​A Tragédia da Pousada ​Por Celso... Celso roberto nadilo

​A Tragédia da Pousada
​Por Celso Roberto Nadilo
​No início dos anos 1990, a história trágica teve seu começo. Maria, proprietária de uma das primeiras pousadas da vila, vivia em Paranapiacaba com o marido, Alaor, e as duas filhas.

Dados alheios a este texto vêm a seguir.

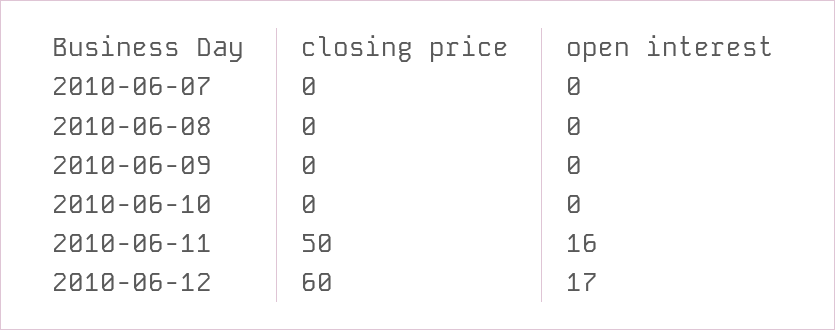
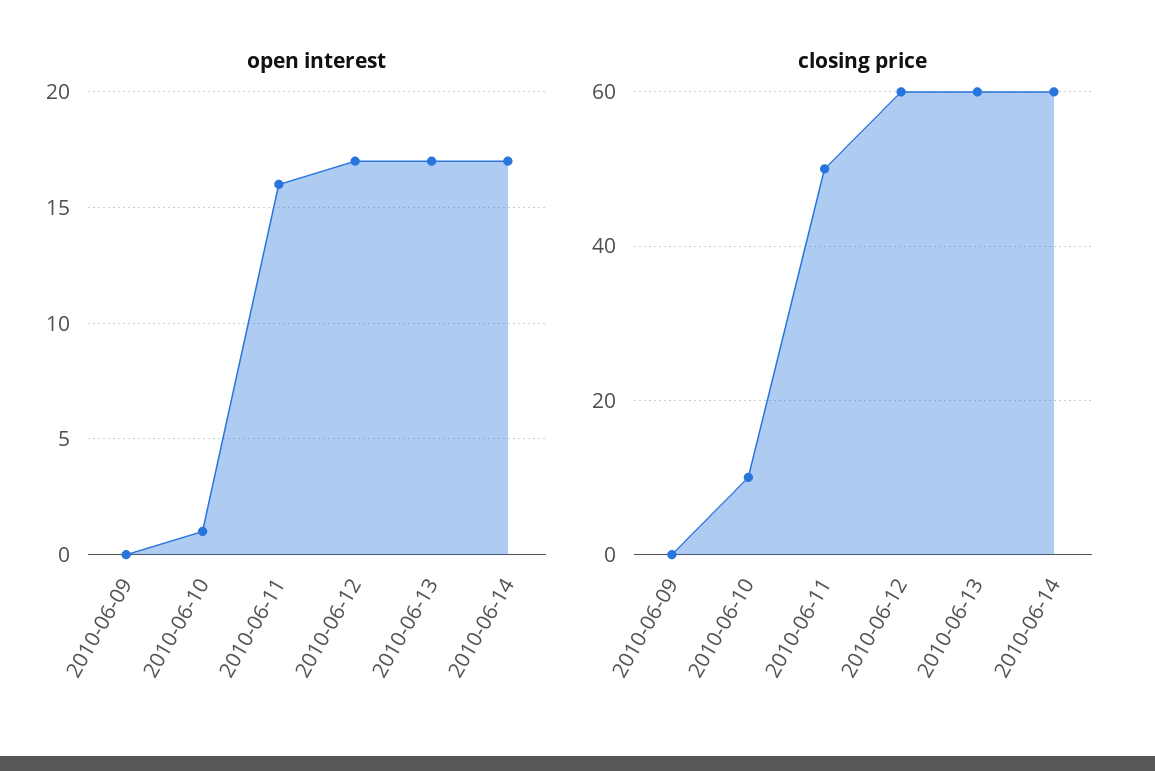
closing price, 2010-06-07: 0 -> none
open interest, 2010-06-07: 0 -> none
closing price, 2010-06-08: 0 -> none
open interest, 2010-06-08: 0 -> none
closing price, 2010-06-10: 0 -> 10
open interest, 2010-06-10: 0 -> 1
open interest, 2010-06-13: none -> 17
open interest, 2010-06-14: none -> 17
closing price, 2010-06-13: none -> 60
closing price, 2010-06-14: none -> 60

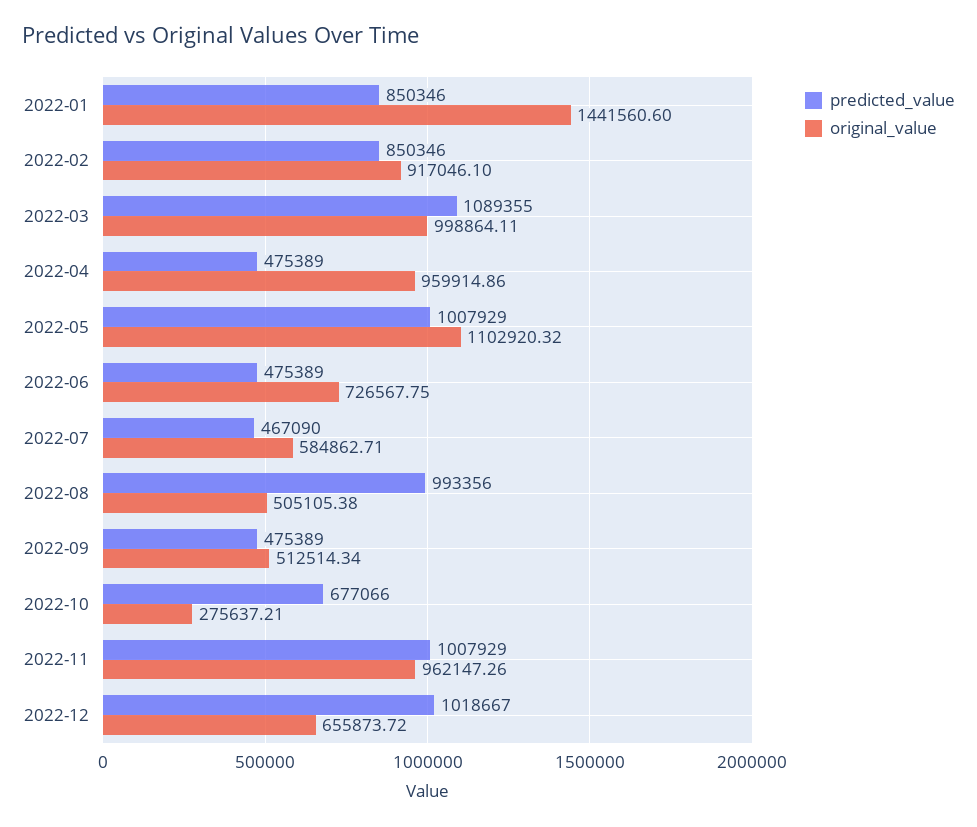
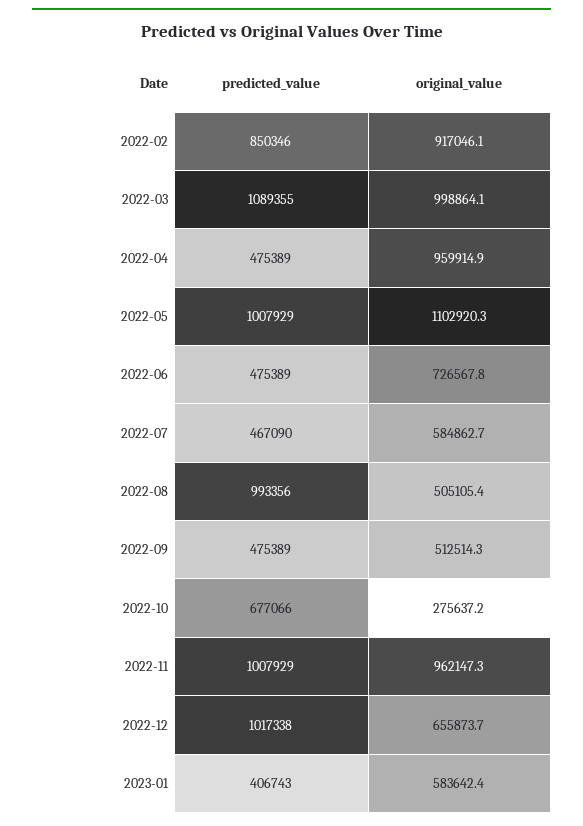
predicted_value, 2022-01: 850346 -> none
original_value, 2022-01: 1441560.6 -> none
predicted_value, 2022-12: 1018667 -> 1017338
predicted_value, 2023-01: none -> 406743
original_value, 2023-01: none -> 583642.4

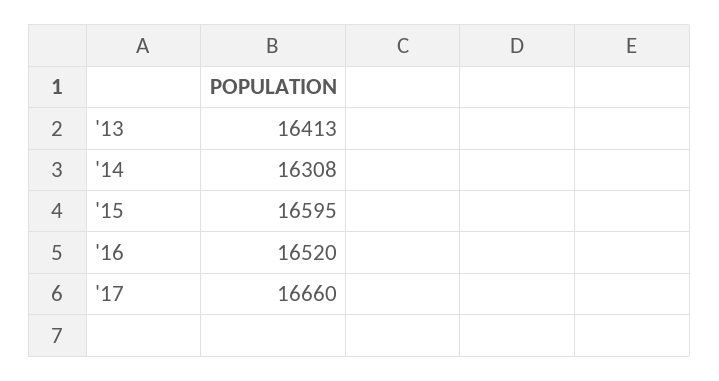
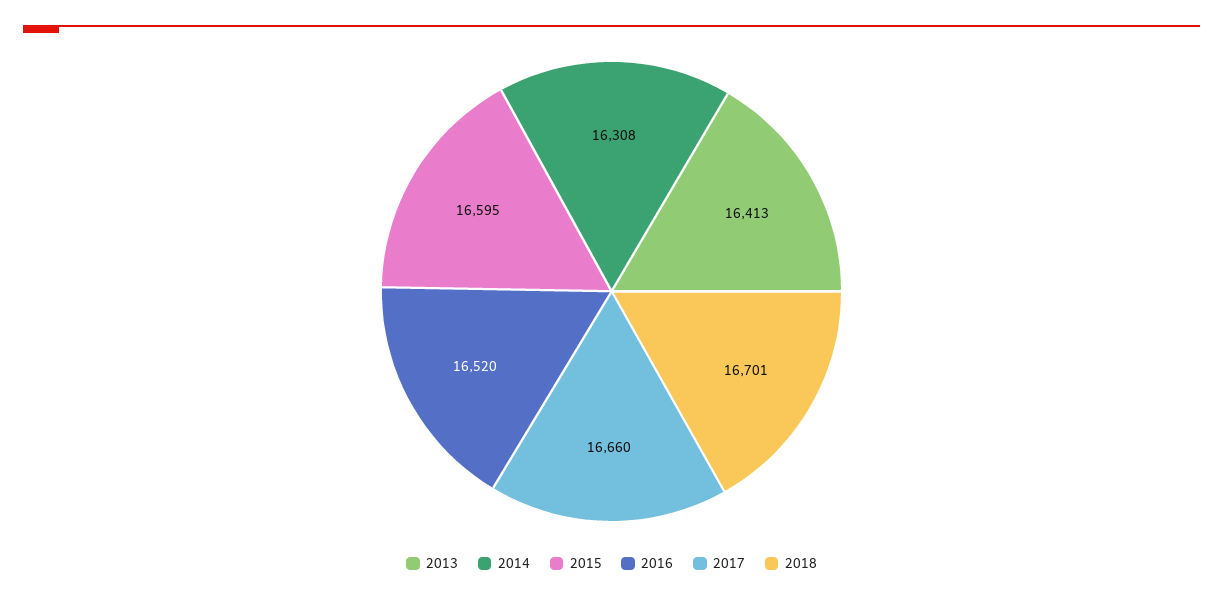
2018: none -> 16701

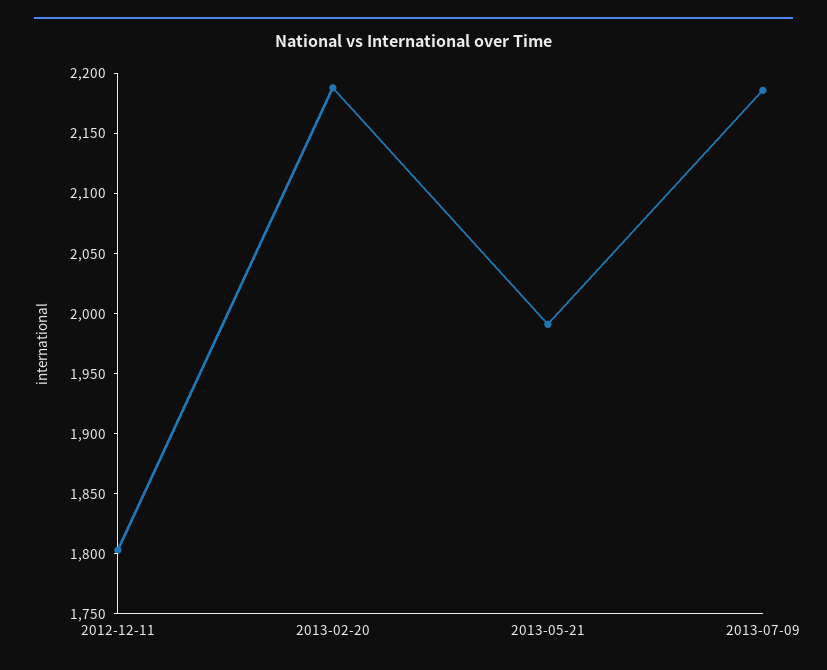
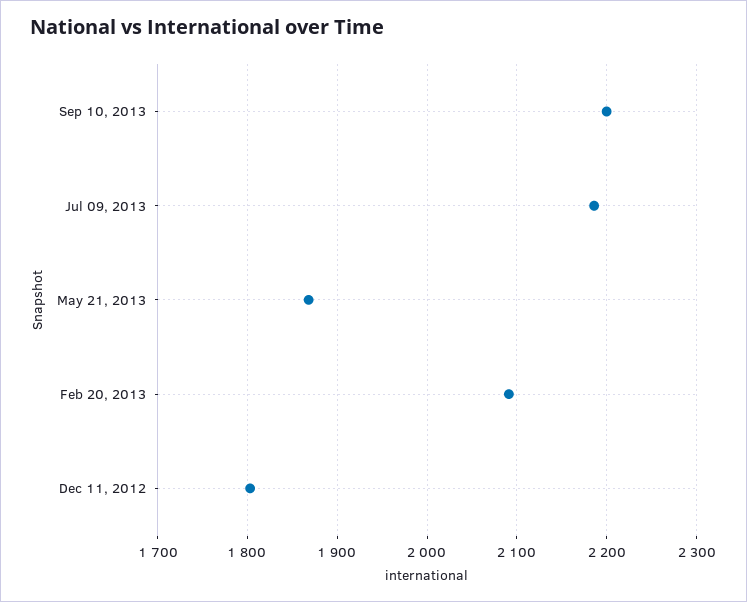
2013-02-20: 2190 -> 2090
2013-05-21: 1990 -> 1870
Sep 10, 2013: none -> 2200

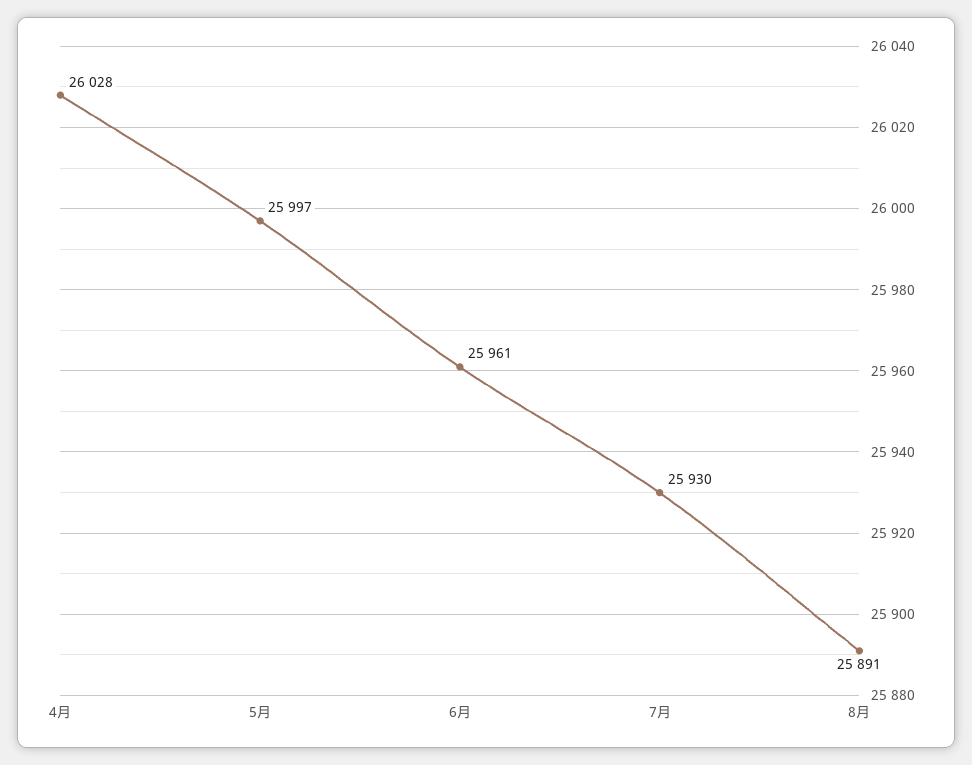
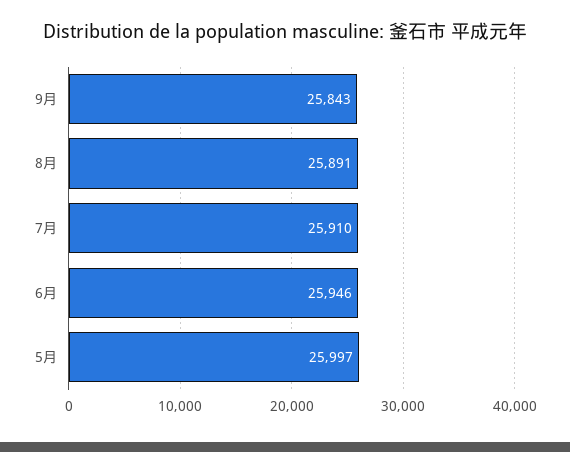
4月: 26028 -> none
6月: 25961 -> 25946
7月: 25930 -> 25910
9月: none -> 25843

​O tempo ali era proveitoso. Cultivavam uma horta farta para que tudo à mesa fosse natural e fresco, fruto da terra boa. Dois cachorros fiéis tomavam conta do galinheiro, espantando onças, macacos e até algum lobisomem metido a besta que ousasse se aproximar.
​Alaor parecia um homem fiel, até o dia em que cruzou o caminho de uma jornalista vinda de São Paulo, recém-chegada de Paris. O glamour da capital francesa e a vida no exterior conferiam à visitante o status de uma mulher independente, sedutora e envolta no ar mistorioso das Mil e Uma Noites. Sua beleza era tão rara que até o gênio da lâmpada abandonaria Aladdin por ela, dominando os pensamentos de quem a olhasse. Suas frases eram pura sublimação; sua voz e seus movimentos pareciam invadir as mentes e deleitar os corpos numa hipnose impressionante.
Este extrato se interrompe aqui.